Proper recovery is an often-overlooked part of a workout routine with risky consequences.

Ignoring proper recovery hinders your ability to train.

You also might be setting the stage for injury, burnout, and serious issues.

Downtime helps your muscle tissues rebuild and repair the micro-traumas caused by exercise stress.

This is key for increasing strength and reaching your fitness goals.

Messing up with that process will only limit your results.

The fix

Plan recovery time into your training schedule the same way you plan your workouts.

Schedule rest days—especially between hard workouts.

Also, plan a recovery week every three to five weeks, by drastically cutting on your training volume.

What’s more?

Listen to your body and pay attention to any overtraining early warning signs.

5. Unrealistic Expectations

So what are your fitness goals?

Are they realistic for you?

If your goal is to lose 30 pounds in a month, gain 10 pounds of muscles, and run a sub-3-hour marathon in less than three months, and you only have 40 minutes a day to train, then know you’re heading in the wrong direction.

Chasing unrealistic goals is the fastest way to compromise your workout resolve.

If you are expecting to make giant leaps giving your due diligence, then then you’re setting yourself for one thing: failure.

The Fix

Fitness growth is a slow and long process.

It does not happen overnight.

Set small and realistic goals and write them down.

Monitor everything related to your goals, so when it comes time to gauge progress, you have clear measuring tools to gauge your progress or lack thereof.

What’s more?

Exercise within your fitness skill.

Forget about others.

Sure, the success stories you read online can motivate you, but your fitness journey is yours alone.

make the most out of it and stay within your fitness level.

6. Not having a Plan

Guess what’s the best way to waste your time at the gym?
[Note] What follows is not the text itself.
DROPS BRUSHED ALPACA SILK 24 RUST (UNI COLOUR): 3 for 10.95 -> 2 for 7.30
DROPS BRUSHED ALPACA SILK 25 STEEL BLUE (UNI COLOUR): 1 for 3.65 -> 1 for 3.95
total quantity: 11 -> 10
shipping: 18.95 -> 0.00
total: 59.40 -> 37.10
Start your session without a set plan.

Have you ever headed to the gym wondering what you’ll be doing that day, then reached for whatever dumbbell, kettlebell, or machine available?

Here’s the truth.

The best way to waste your time at the gym is to start your session without a set plan.

We’ve all heard of the saying “failure to plan is planning for failure.”
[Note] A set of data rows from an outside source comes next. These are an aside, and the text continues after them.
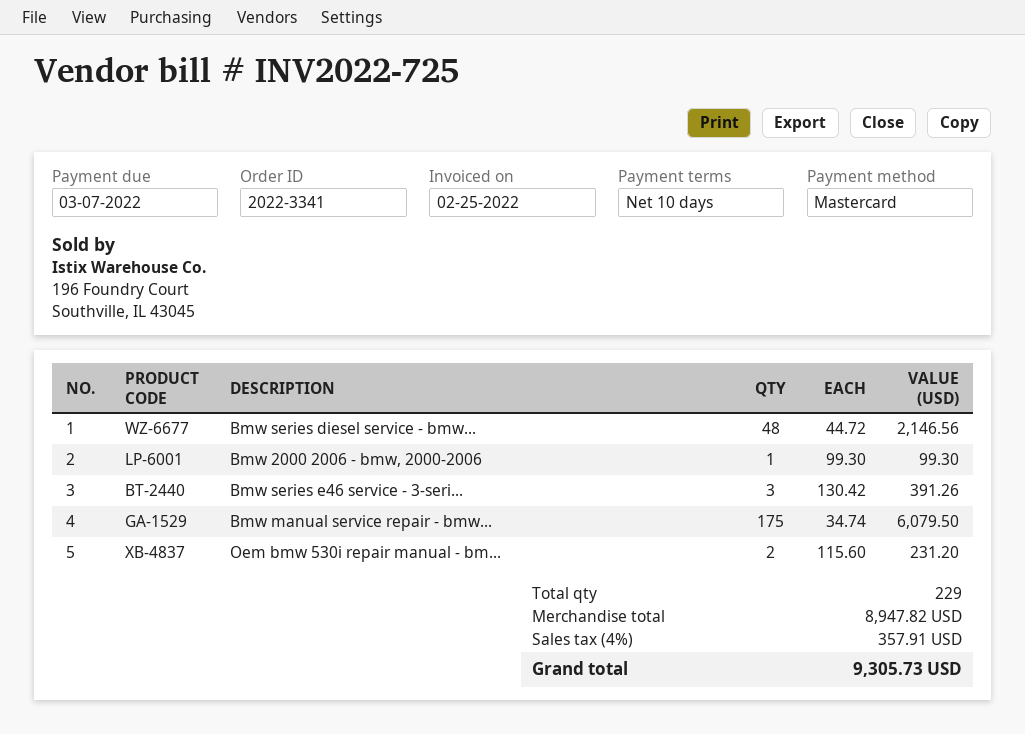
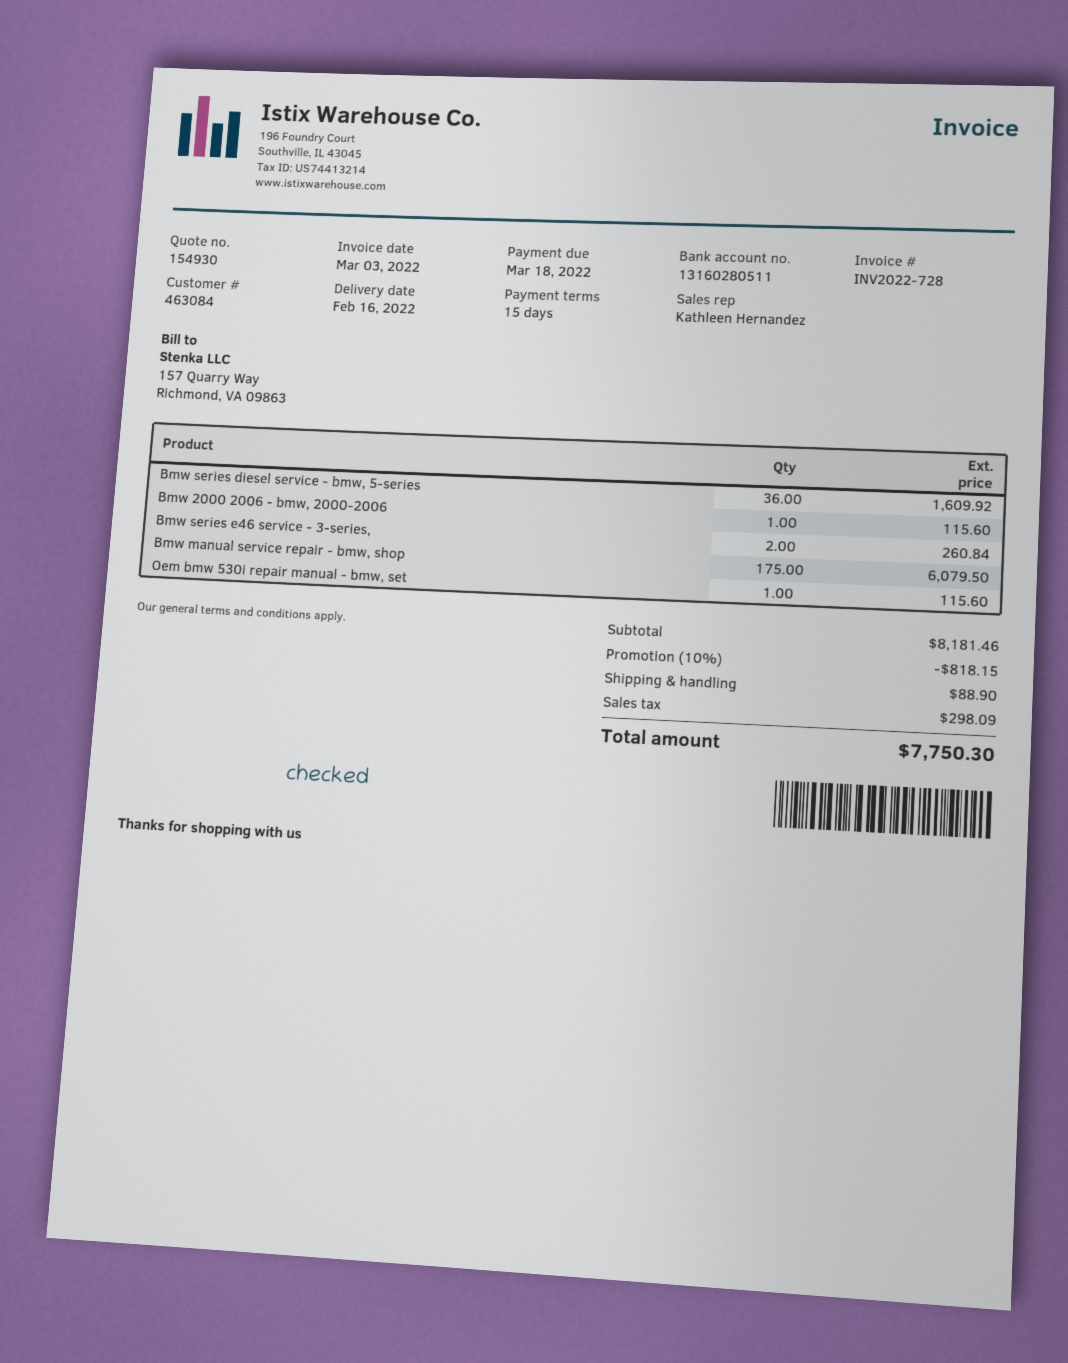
invoice number: INV2022-725 -> INV2022-728
invoice date: 2022-02-25 -> 2022-03-03
payment terms: 10 days -> 15 days
due date: 2022-03-07 -> 2022-03-18
Bmw series diesel service - bmw...: 48 for 2146.56 -> 36 for 1609.92
Bmw 2000 2006 - bmw, 2000-2006: 1 for 99.30 -> 1 for 115.60
Bmw series e46 service - 3-seri...: 3 for 391.26 -> 2 for 260.84
Oem bmw 530i repair manual - bm...: 2 for 231.20 -> 1 for 115.60
subtotal: 8947.82 -> 8181.46
discount: none -> 10% = 818.15
shipping: none -> 88.90
tax: 357.91 -> 298.09
total: 9305.73 -> 7750.30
This couldn’t be more relevant for getting the most out of your workout.

When you jump in blindly, you’ll severely limit your gains.

This is why it’s important to set your intentions beforehand.

When you have a good plan, you won’t accidentally skip muscle groups, and won’t wind up looking like a lost tourist in the gym.

The Fix

Make sure to have a clear plan of action for an effective session before actually stepping into the gym.

As a general rule, perform a minimum of three 30 to 45-minute sessions in a week—with a maximum of six hours of training.

What’s more?

Write down your exercise plan before heading to the gym.

For example, you can write, “Today I’ll complete three sets of chest presses, pushups, pull-ups, clean presses, and planks.”

That might seem rudimental to you, but a mediocre plan is better than no plan.

7. Bad Form

Bad technique is another of the most common workout mistakes I see many make at the gym.

Your lifting technique can make or break your strength workout.

Not only can you injure yourself by ignoring form, but you waste your time and cut your effort short.

Is that something you want?

I don’t think so.

Mastering proper technique is the fastest way to achieve your goals.

It helps you get the most bangs out of your workout buck.

The Fix

Make it a rule to practice every strength exercise with no weight in the mirror before you add resistance.

Once you have mastered form and are pretty sure you’re using up the right muscles for a movement, then you can add weight.

As a rule, whenever lifting weight, make sure you’re doing the following:

  • Keep your shoulders down back
  • Engage your core throughout
  • Keep your back flat
  • Listen to your body the entire time
  • Rely on the targeted muscles, instead of momentum, to do the lifting

You can also look online for additional guidelines and form corrections.